Segment Start: Source information

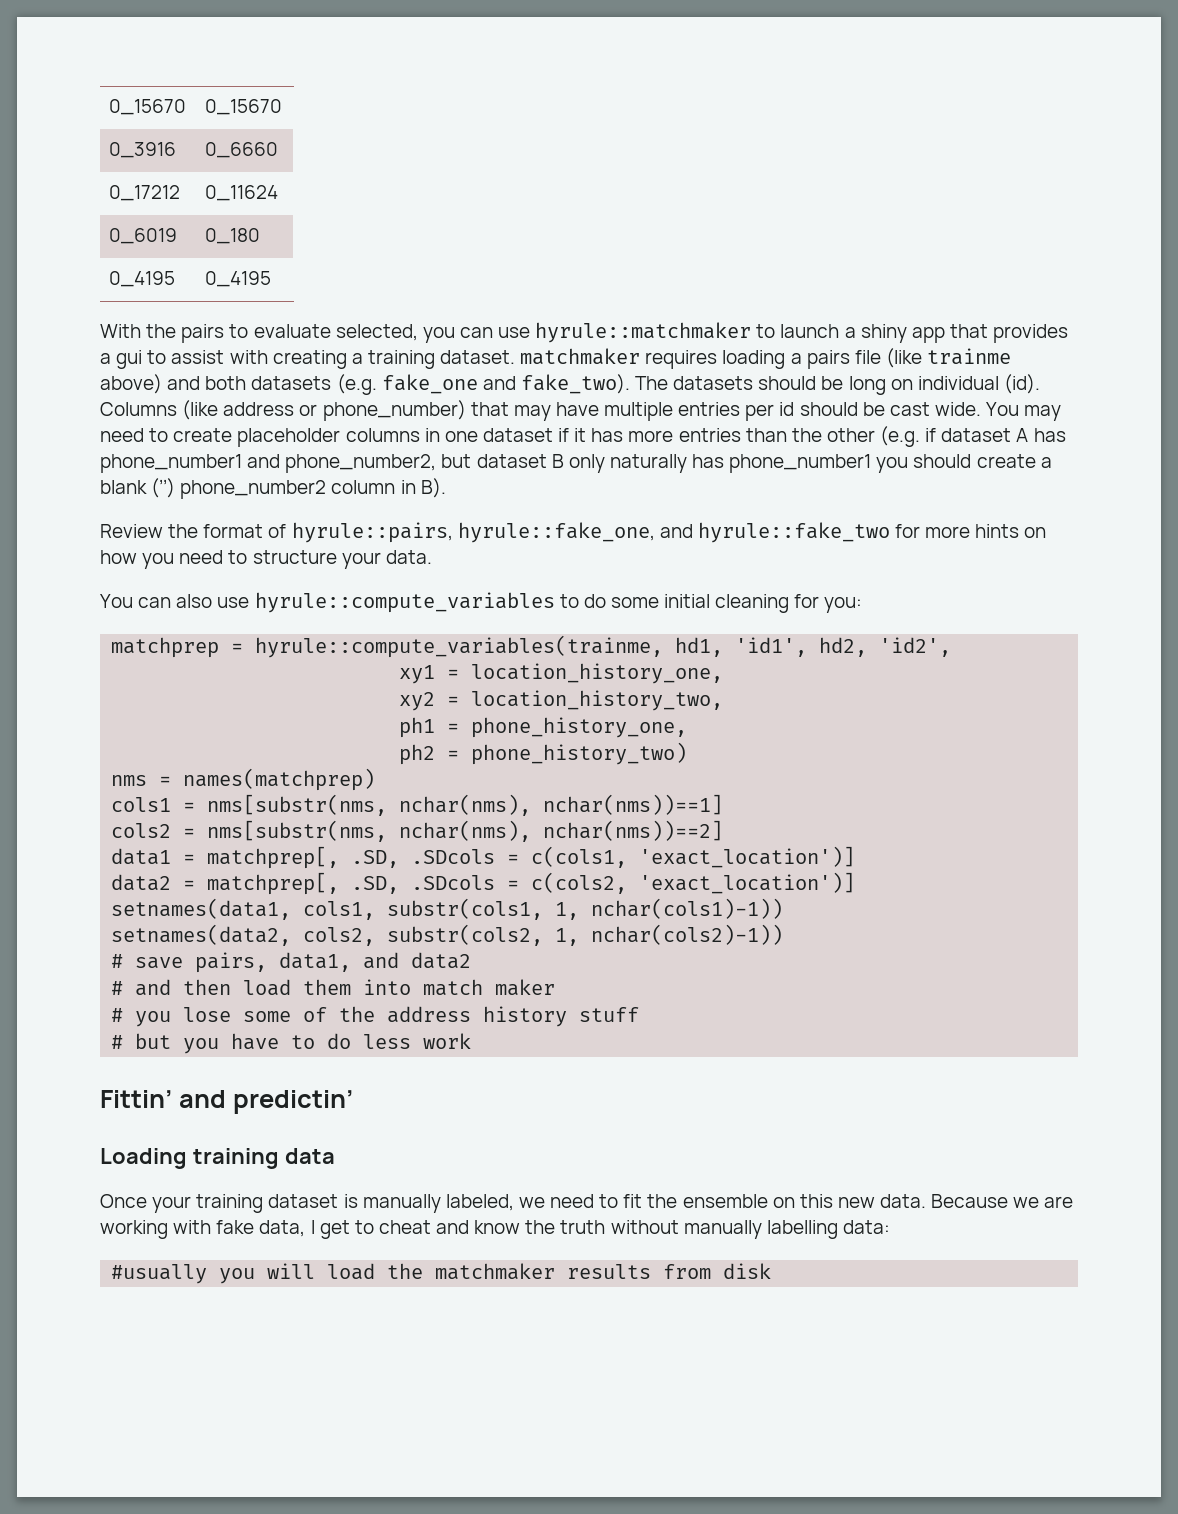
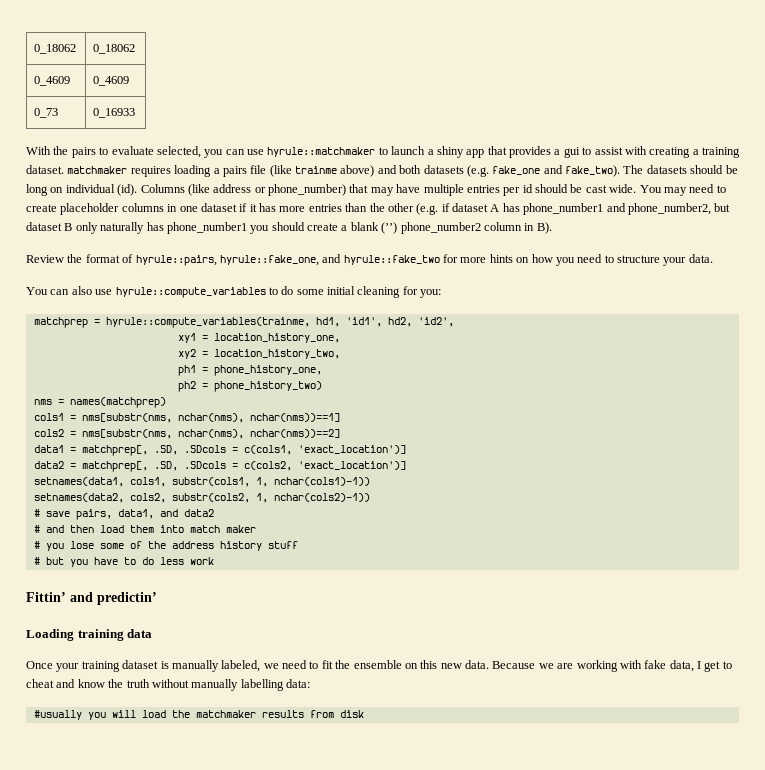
- 0_15670 | 0_15670
- 0_3916 | 0_6660
- 0_17212 | 0_11624
- 0_6019 | 0_180
- 0_4195 | 0_4195
+ 0_18062 | 0_18062
+ 0_4609 | 0_4609
+ 0_73 | 0_16933

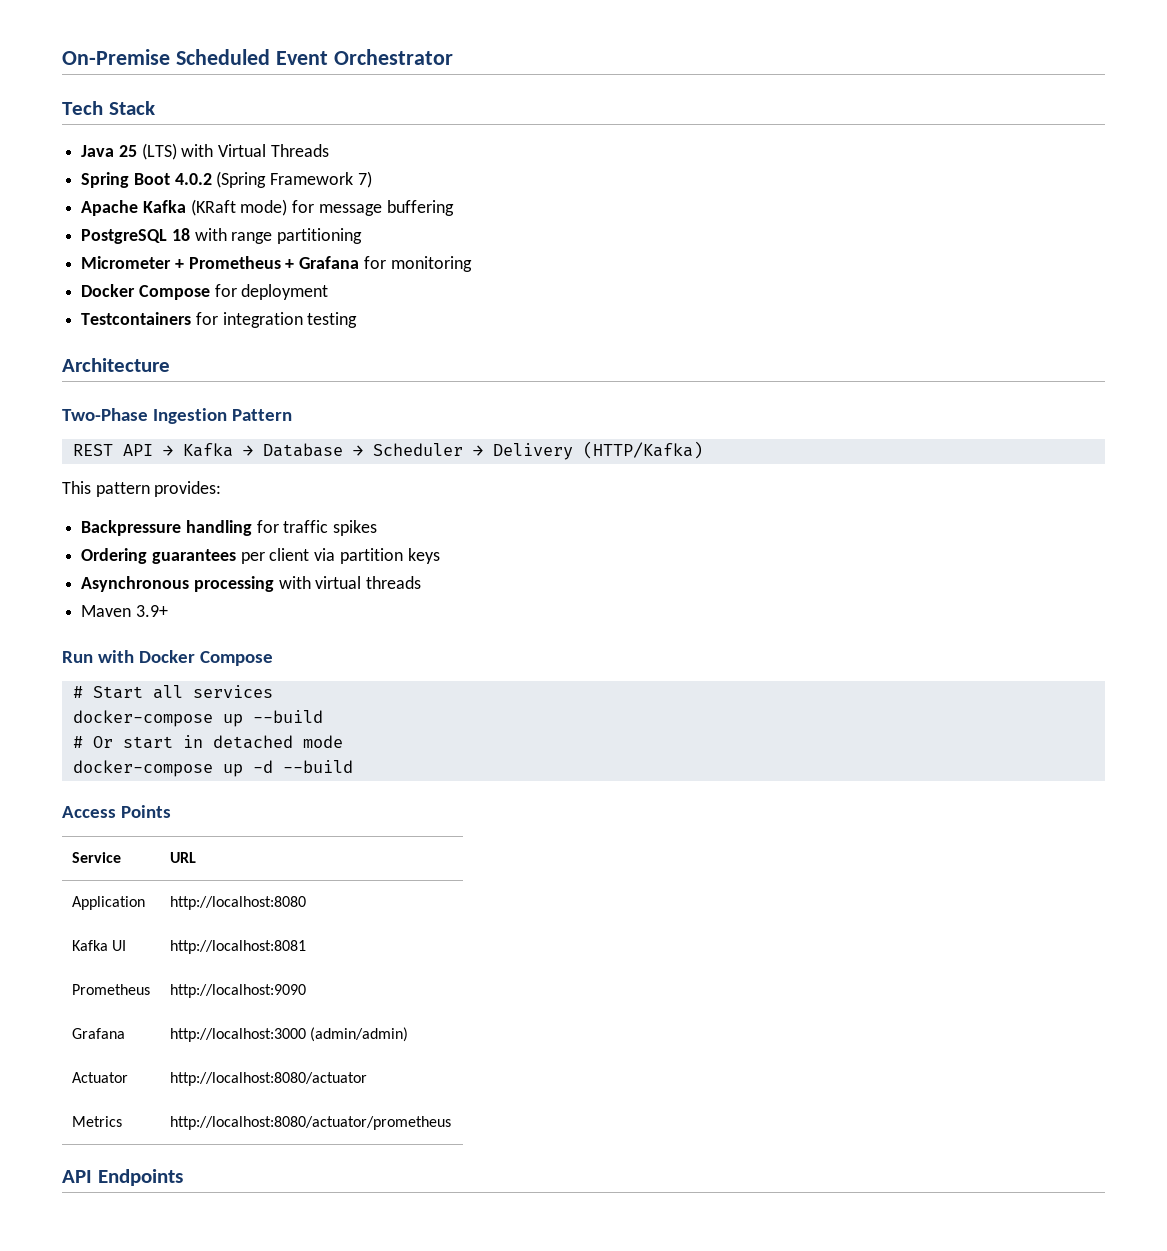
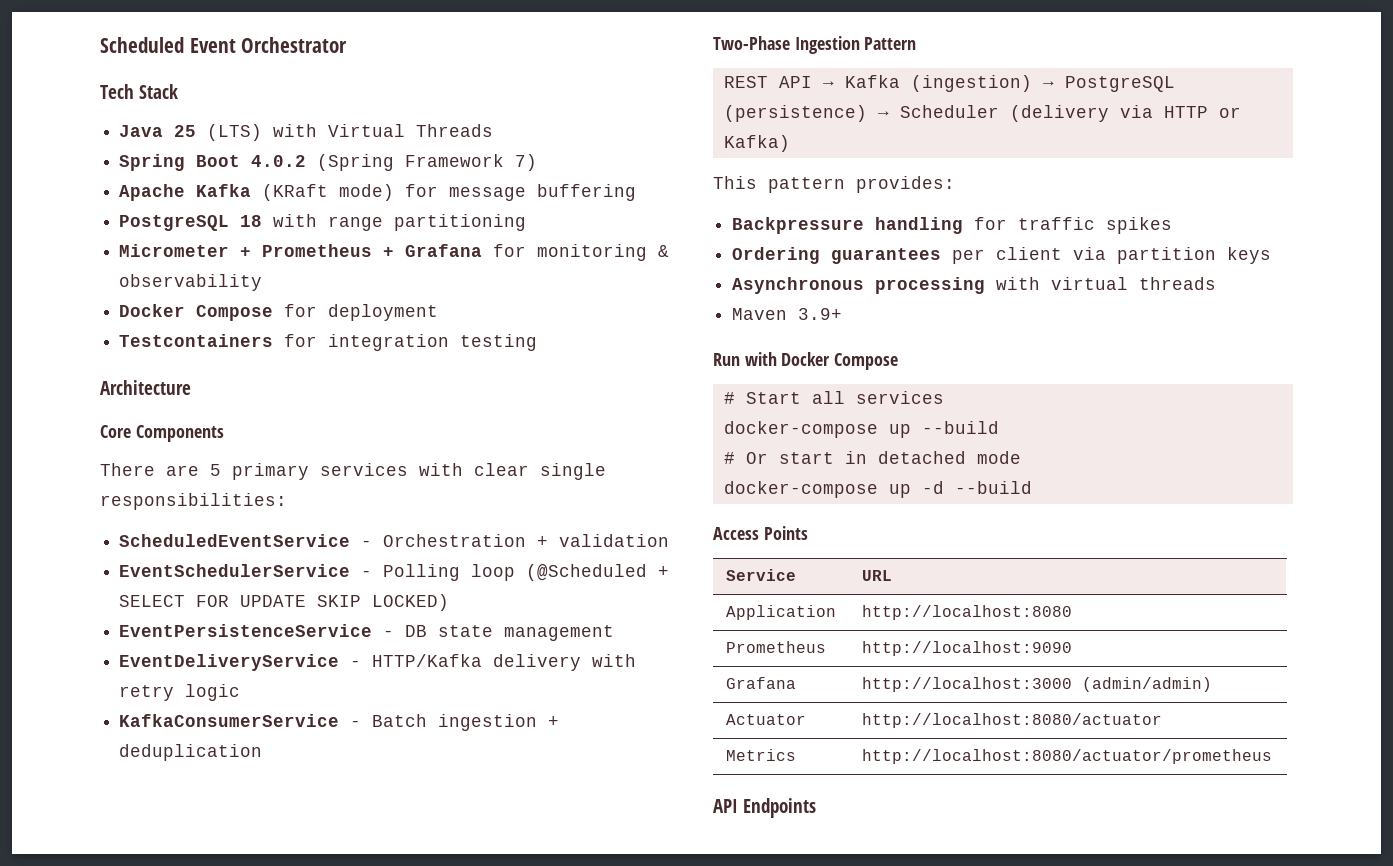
- On-Premise Scheduled Event Orchestrator
+ Scheduled Event Orchestrator
- Micrometer + Prometheus + Grafana for monitoring
+ Micrometer + Prometheus + Grafana for monitoring & observability
+ Core Components
+ There are 5 primary services with clear single responsibilities:
+ ScheduledEventService - Orchestration + validation
+ EventSchedulerService - Polling loop (@Scheduled + SELECT FOR UPDATE SKIP LOCKED)
+ EventPersistenceService - DB state management
+ EventDeliveryService - HTTP/Kafka delivery with retry logic
+ KafkaConsumerService - Batch ingestion + deduplication
- REST API → Kafka → Database → Scheduler → Delivery (HTTP/Kafka)
+ REST API → Kafka (ingestion) → PostgreSQL (persistence) → Scheduler (delivery via HTTP or Kafka)
- Kafka UI | http://localhost:8081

Segment End: Source information

--- What the exercise asks ---
Nothing but the lines holding the word "with" should be returned from the listing above.

--- Output for this exercise ---
+ There are 5 primary services with clear single responsibilities:
+ EventDeliveryService - HTTP/Kafka delivery with retry logic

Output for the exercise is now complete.